Pathways of ICL repair. Replication-independent mechanisms are highlighted in the pink box (left). Four steps are shown (left). Three distinct mechanisms can sense ICL lesions (indicated by a red line) (top): repair proteins recognizing distortion in the DNA helix (left column), a transcribing polymerase (middle column) or a replisome blocked by the lesion (right column). Recognition can occur through dedicated repair enzymes (NER or MMR) or following collision during DNA transactions. Several nucleases are thought to participate in the incision steps (second row), however, their exact sites of action are not defined. XPR/ERCC1, by analogy with NER, is thought to act 5′ of the ICLs, whereas the 3′ nuclease acting in RIR is not known (?). The FA pathway regulates the activity of nucleases in the replication-dependent pathway. FANCM facilitates fork regression whereas other FA proteins could recruit nucleases. Specific translesion synthesis nucleases participate in distinct repair pathways (third row): Polκ and Polζ in replication-independent repair and Rev1 and Polζ in the replication-dependent pathway. More than one DNA polymerase could be involved in the repair of an ICL. Replication-dependent ICL repair generates a DSB intermediate (bottom left), which is ultimately repaired via homologous recombination.

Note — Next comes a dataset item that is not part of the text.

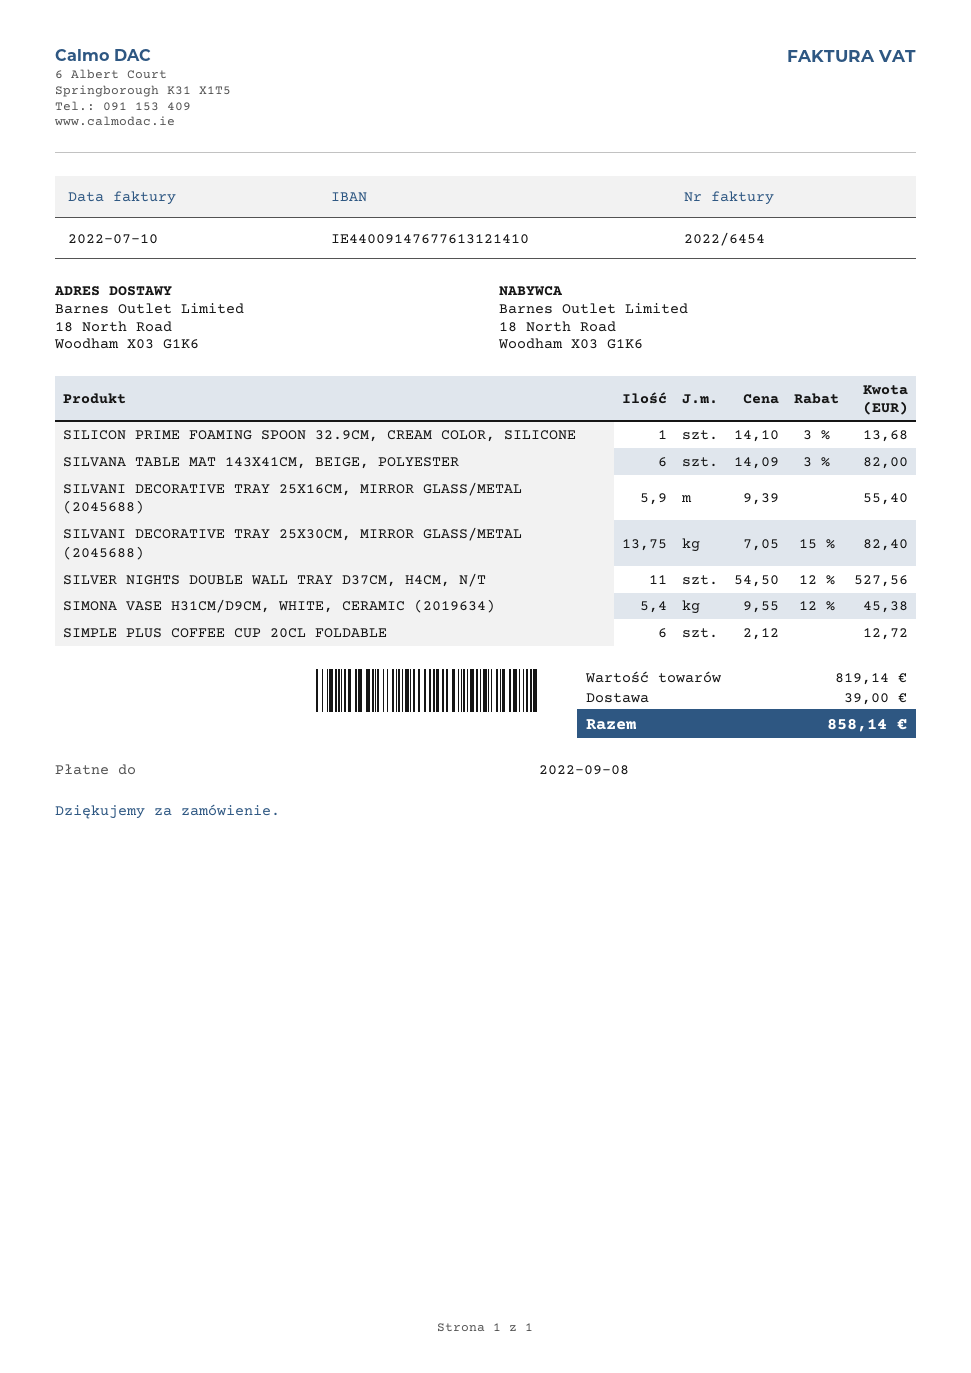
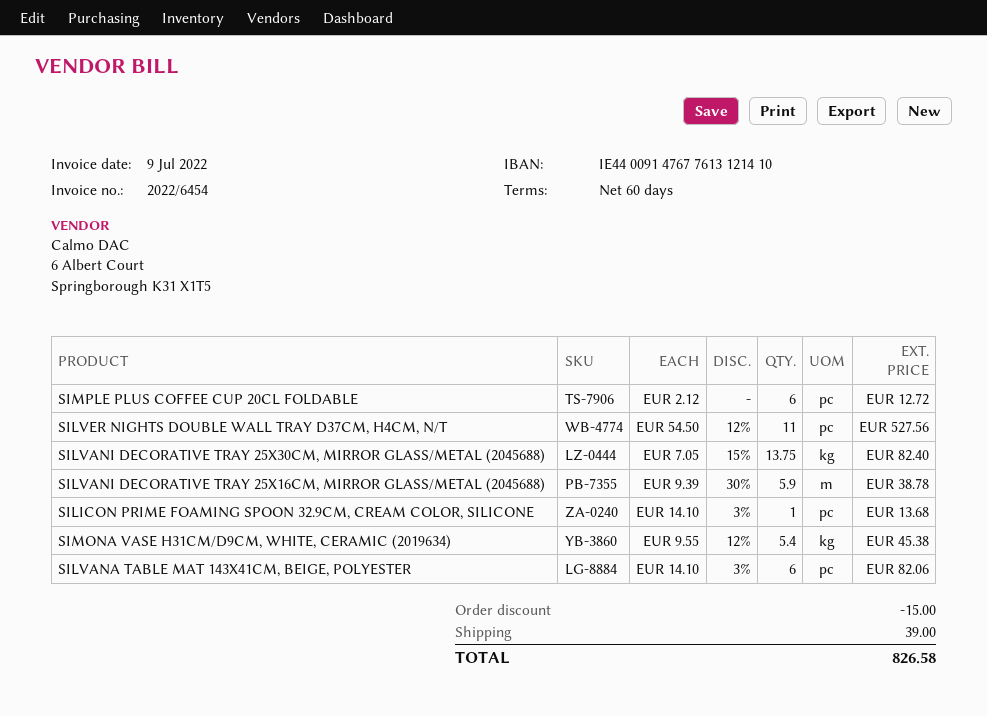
invoice date: 2022-07-10 -> 2022-07-09
SILVANA TABLE MAT 143X41CM, BEIGE, POLYESTER: 6 x 14.09 - 3% = 82.00 -> 6 x 14.10 - 3% = 82.06
SILVANI DECORATIVE TRAY 25X16CM, MIRROR GLASS/METAL (2045688): 5.9 x 9.39 = 55.40 -> 5.9 x 9.39 - 30% = 38.78
discount: none -> 15.00
total: 858.14 -> 826.58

How are ICLs sensed in the absence of a stalled replication fork? One potential mechanism could be a collision between a transcribing RNA polymerase and the ICL (Figure 1). NER of lesions on only one strand of DNA occurs preferentially on the transcribed strand. Similarly, ICLs generated by psoralen or cisplatin are also repaired preferentially in actively transcribed genes, as determined by renaturing agarose gel electrophoresis [36, 37]. Furthermore, the transcription-coupled repair (TCR) genes CSA and CSB (Cockaine Syndrome A and B) are required for efficient repair of an MMC ICL positioned in an actively transcribing region of a luciferase reporter plasmid [15]. Cells harboring XPC (Xeroderma Pigmentosum complementation group C) mutations (XPC is an NER protein that is only required for global genome NER [GG-NER] in the absence of transcription) were also significantly impaired in repair of this ICL, suggesting that GG-NER likewise plays a significant role in the repair of MMC ICLs. By contrast, cisplatin-generated ICLs require XPA, XPF and XPG (Xeroderma Pigmentosum complementation group A, F and G) for repair but not XPC [16]. This suggests that the less distorting MMC ICLs might rely more on the XPC lesion-sensing protein for repair, than the more distorting cisplatin ICLs. Structurally distinct ICLs are repaired with varying efficiencies, indicating that the extent of DNA distortion induced by the ICL might define the repair pathway and explain some of the variation in protein requirements for the repair of different types of ICL lesion [19]. However, one limitation of the above studies is that they monitor repair of a crosslink placed in actively transcribed regions of the reporter plasmids, thus they are biased towards TCR. By contrast, a study using a laser to randomly induce psoralen crosslinks in G1 cells found that there was a dependence on the global NER protein, XPC. This suggests that in cells, in the absence of replication, global repair mechanisms also contribute to RIR [12].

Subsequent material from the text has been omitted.